0
votes

I try to map sentences to a vector in order to make sentences comparable to each other. To test gensim's Doc2Vec model, I downloaded sklearn's newsgroup dataset and trained the model on it.

In order to compare two sentences, I use model.infer_vector() and I am wondering why two calls using the same sentence delivers me different vectors:

model = Doc2Vec(vector_size=100, window=8, min_count=5, workers=6)
model.build_vocab(documents)

epochs=10
for epoch in range(epochs):
    print("Training epoch %d" % (epoch+1))
    model.train(documents,  total_examples=len(documents), epochs=epochs)

    v1 = model.infer_vector("I feel good")
    v2 = model.infer_vector("I feel good")
    print(np.linalg.norm(v1-v2)) 

Output:

Training epoch 1

0.41606528

Training epoch 2

0.43440753

Training epoch 3

0.3203116

Training epoch 4

0.3039317

Training epoch 5

0.68224543

Training epoch 6

0.5862567

Training epoch 7

0.5424634

Training epoch 8

0.7618142

Training epoch 9

0.8170159

Training epoch 10

0.6028216

If I set alpha and min_alpha = 0 I get consistent vectors for the "I feel fine" and "I feel good", but the model gives me the same vector in every epoch, so it does not seem to learn anything:

Training epoch 1

0.043668125

Training epoch 2

0.043668125

Training epoch 3

0.043668125

Training epoch 4

0.043668125

Training epoch 5

0.043668125

Training epoch 6

0.043668125

Training epoch 7

0.043668125

Training epoch 8

0.043668125

Training epoch 9

0.043668125

Training epoch 10

0.043668125

So my questions are:

  1. Why do I even have the possibility to specify a learning rate for inference? I would expect that the model is only changed during training and not during inference.

  2. If I specify alpha=0 for inference, why does the distance between those two vectors not change during different epochs?

1

1 Answers

4
votes

Inference uses an alpha because it is the same iterative adjustment process as training, just limited to updating the one new vector for the one new text example.

So yes, the model's various weights are frozen. But the one new vector's weights (dimensions) start at small random values, just as every other vector also began, and then get incrementally nudged over multiple training cycles to make the vector work better as a doc-vector for predicting the text's words. Then the final new-vector is returned.

Those nudges begin at the larger starting alpha value, and wind up as the negligible min_alpha. With an alpha at 0.0, no training/inference can happen, because every nudge-correction to the updatable weights is multiplied by 0.0 before it's applied, meaning no change happens.
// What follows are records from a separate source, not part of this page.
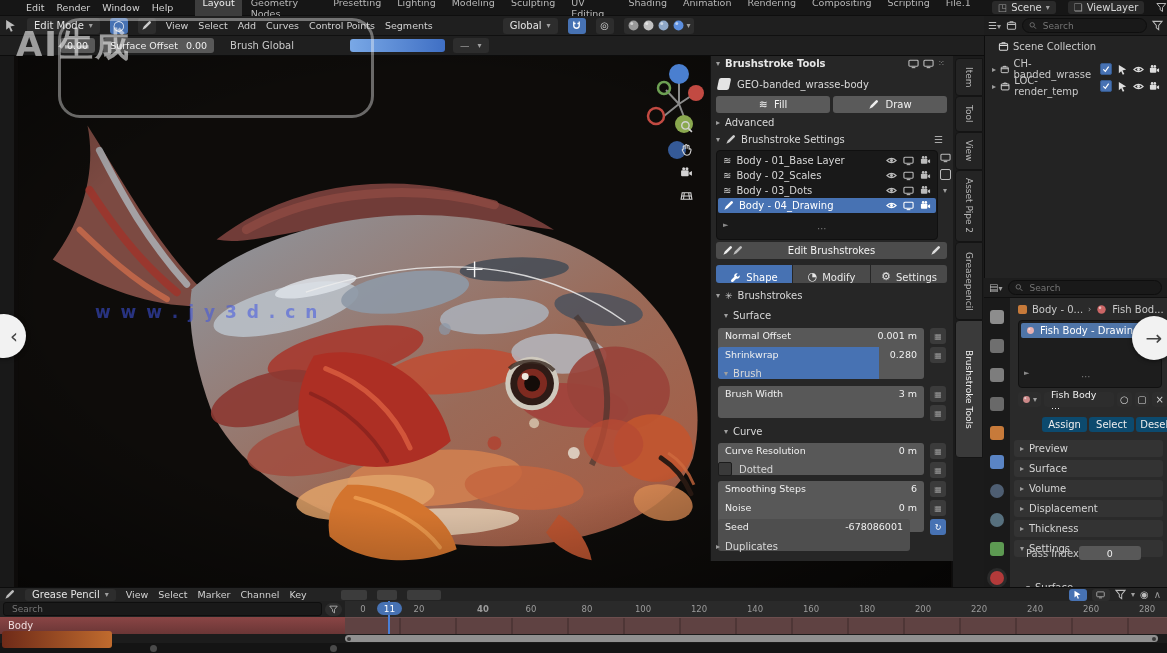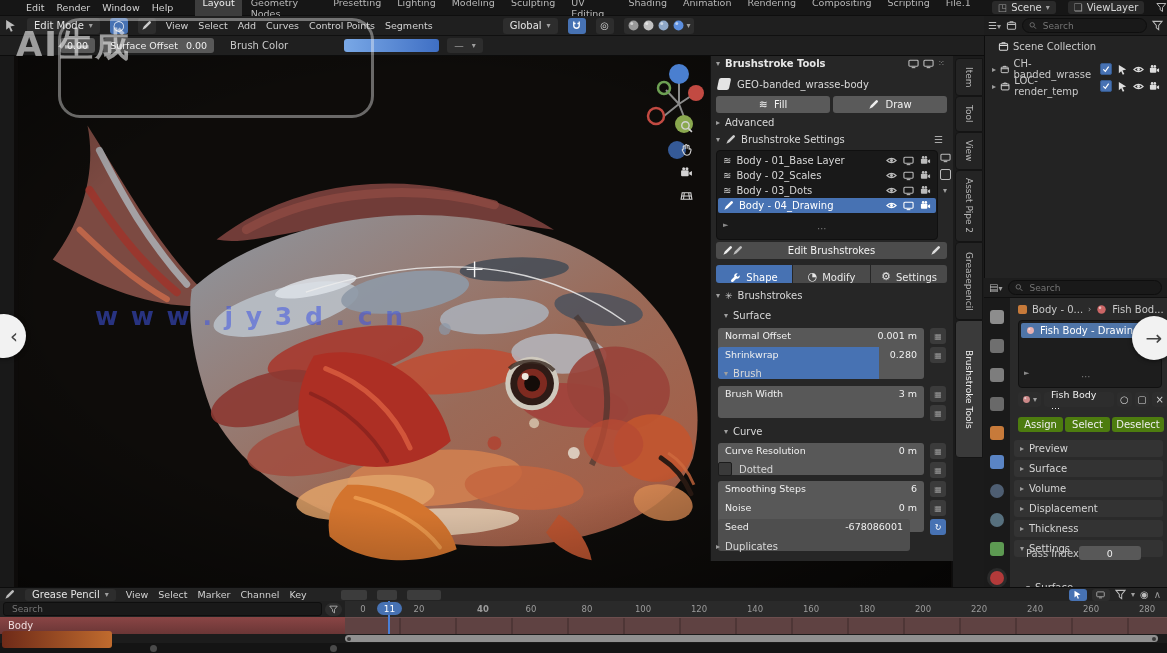--- a/index.html
+++ b/index.html
@@ -237,7 +237,7 @@
       <span>Surface Offset</span>
       <span>0.00</span>
     </div>
-    <span class="tx" style="color:#c9c9c9;margin-left:8px;">Brush Color</span>
+    <span class="tx" style="color:#c9c9c9;margin-left:8px;">Brush Global</span>
     <div class="swatch" style="margin-left:48px;"></div>
     <div class="pill" style="background:#2d2d2d;">
         <span style="color:#aaa;">—</span>

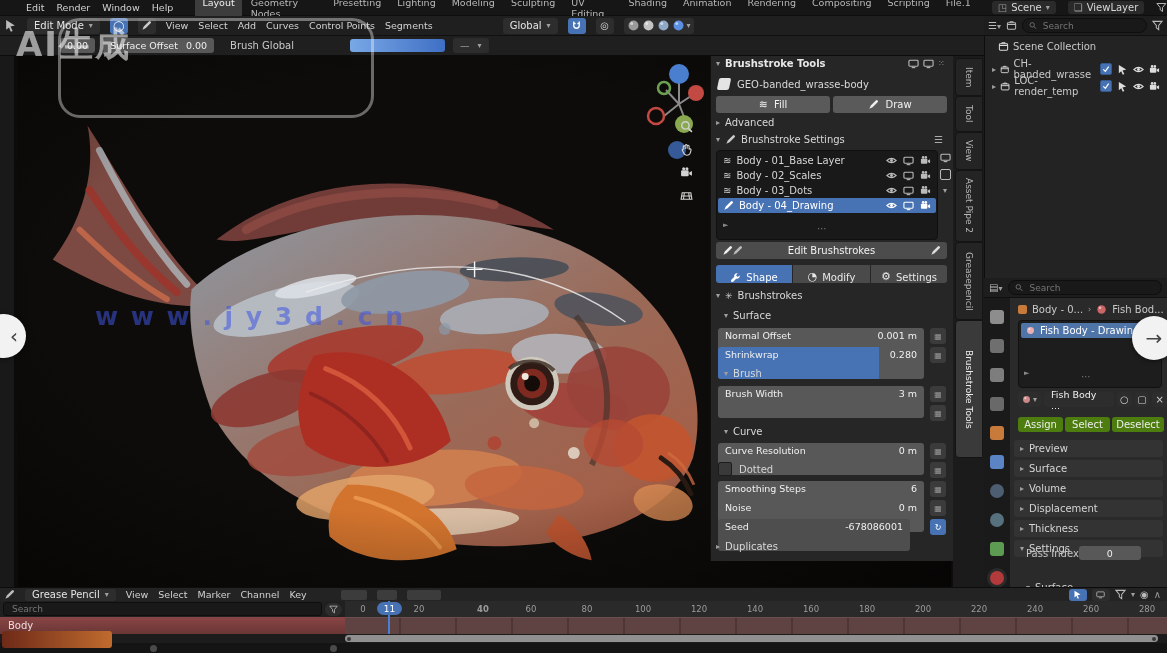--- a/index.html
+++ b/index.html
@@ -80,7 +80,7 @@
   #wm-frame{left:58px;top:18px;width:310px;height:94px;border:3px solid rgba(244,244,244,.4);border-radius:22px;z-index:59;}
   #wm-site{left:95px;top:302px;z-index:58;display:flex;gap:26px;align-items:center;color:rgba(62,84,226,.55);font-weight:bold;}
   #wm-site .cn{font-size:27px;letter-spacing:3px;}
-  #wm-site .url{font-size:25px;letter-spacing:2px;}
+  #wm-site .url{font-size:17px;letter-spacing:2px;}
   .navcircle{width:44px;height:44px;border-radius:50%;background:#f2f2f2;z-index:55;display:flex;align-items:center;justify-content:center;color:#444;font-size:20px;box-shadow:0 1px 4px rgba(0,0,0,.5);}
   .ic{width:11px;height:11px;}
   .ic2{width:13px;height:13px;}

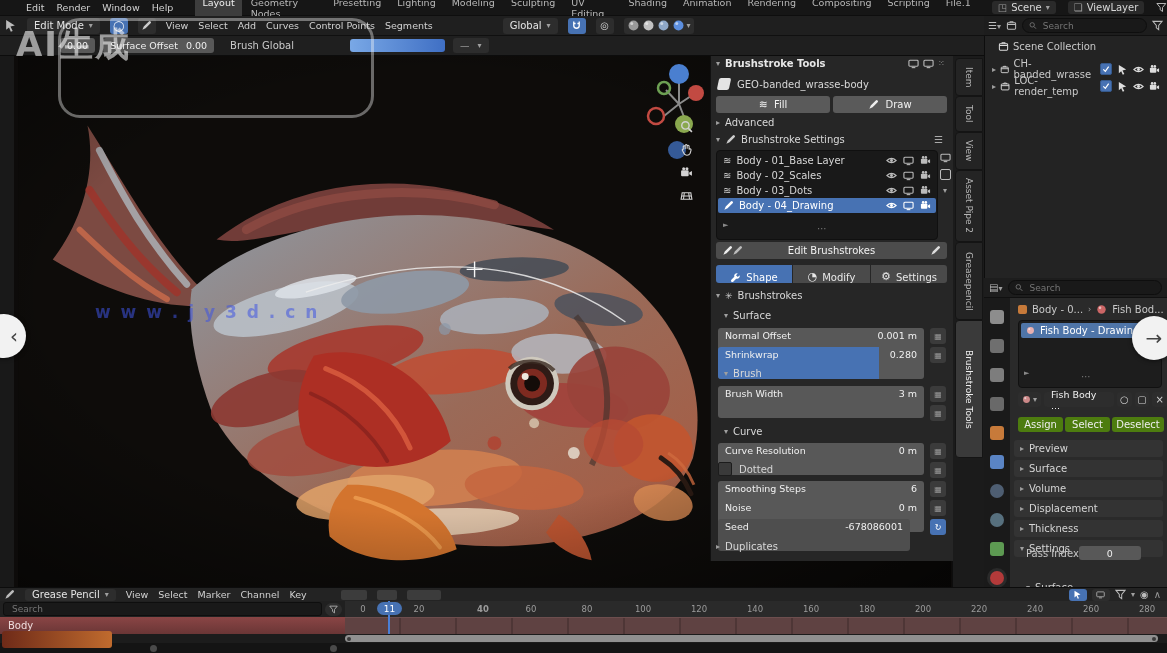--- a/index.html
+++ b/index.html
@@ -62,7 +62,7 @@
   #ptabs{left:984px;top:298px;width:26px;height:355px;background:#1a1a1a;}
   .ptab{position:absolute;left:6px;width:14px;height:14px;border-radius:3px;background:#7a7a7a;}
   .panelrow{position:absolute;left:1014px;width:149px;height:17px;background:#333333;border-radius:3px;display:flex;align-items:center;gap:5px;padding-left:6px;box-sizing:border-box;color:#d5d5d5;}
-  .pbtn{position:absolute;height:15px;background:#4d7c0f;border-radius:3px;display:flex;align-items:center;justify-content:center;color:#eee;}
+  .pbtn{position:absolute;height:15px;background:#0c4a6e;border-radius:3px;display:flex;align-items:center;justify-content:center;color:#eee;margin-left:24px;}
   
   #tlhdr{left:0;top:587px;width:1167px;height:14px;background:#232323;border-top:1px solid #0c0c0c;display:flex;align-items:center;gap:10px;padding-left:4px;box-sizing:border-box;}
   #ruler{left:345px;top:601px;width:822px;height:16px;background:#2a2a2a;}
Separate from that, your code has a number of problems that may prevent desirable results:

  • By calling train() epochs times in a loop, and then also supplying a value larger than 1 for epochs, you're actually performing epochs * epochs total training passes

  • further, by leaving alpha and min_alpha unspecified, each call to train() will descend the effective alpha from its high-value to its low-value each call – a sawtooth pattern that's not proper for this kind of stochastic gradient descent optimization. (There should be a warning in your logs about this error.)

It's rare to need to call train() multiple times in a loop. Just call it once, with the right epochs value, and it will do the right thing: that many passes, with a smoothly-decaying alpha learning-rate.

Separately, when calling infer_vector():

  • it needs a list-of-tokens, just like the words property of the training examples that were items in documentsnot a string. (By supplying a string, it looks like a list-of-characters, so it will be inferring a doc-vector for the document ['I', ' ', 'f', 'e', 'e', 'l', ' ', 'g', 'o', 'o', 'd'] not ['I', 'feel', 'good'].)

  • those tokens should be preprocessed the same as the training documents – for example if they were lowercased there, they should be lowercased before passing to infer_vector()

  • the default argument passes=5 is very small, especially for short texts – many report better results with a value in the tens or hundreds

  • the default argument alpha=0.1 is somewhat large compared to the training default 0.025; using the training value (especially with more passes) often gives better results

Finally, just like the algorithm during training makes use of randomization (to adjust word-prediction context windows, or randomly-sample negative examples, or randomly down-sample highly-frequent words), the inference does as well. So even supplying the exact same tokens won't automatically yield the exact same inferred-vector.

However, if the model has been sufficiently-trained, and the inference is adjusted as above for better results, the vectors for the same text should be very, very close. And because this is a randomized algorithm with some inherent 'jitter' between runs, it's best to make your downstream evaluations and uses tolerant to such small variances. (And, if you're instead seeing large variances, correct other model/inference issues, usually with more data or other parameter adjustments.)

If you want to force determinism, there's some discussion of how to do that in a gensim project issue. But, understanding & tolerating the small variances is often more consistent with the choice of such a randomly-influenced algorithm.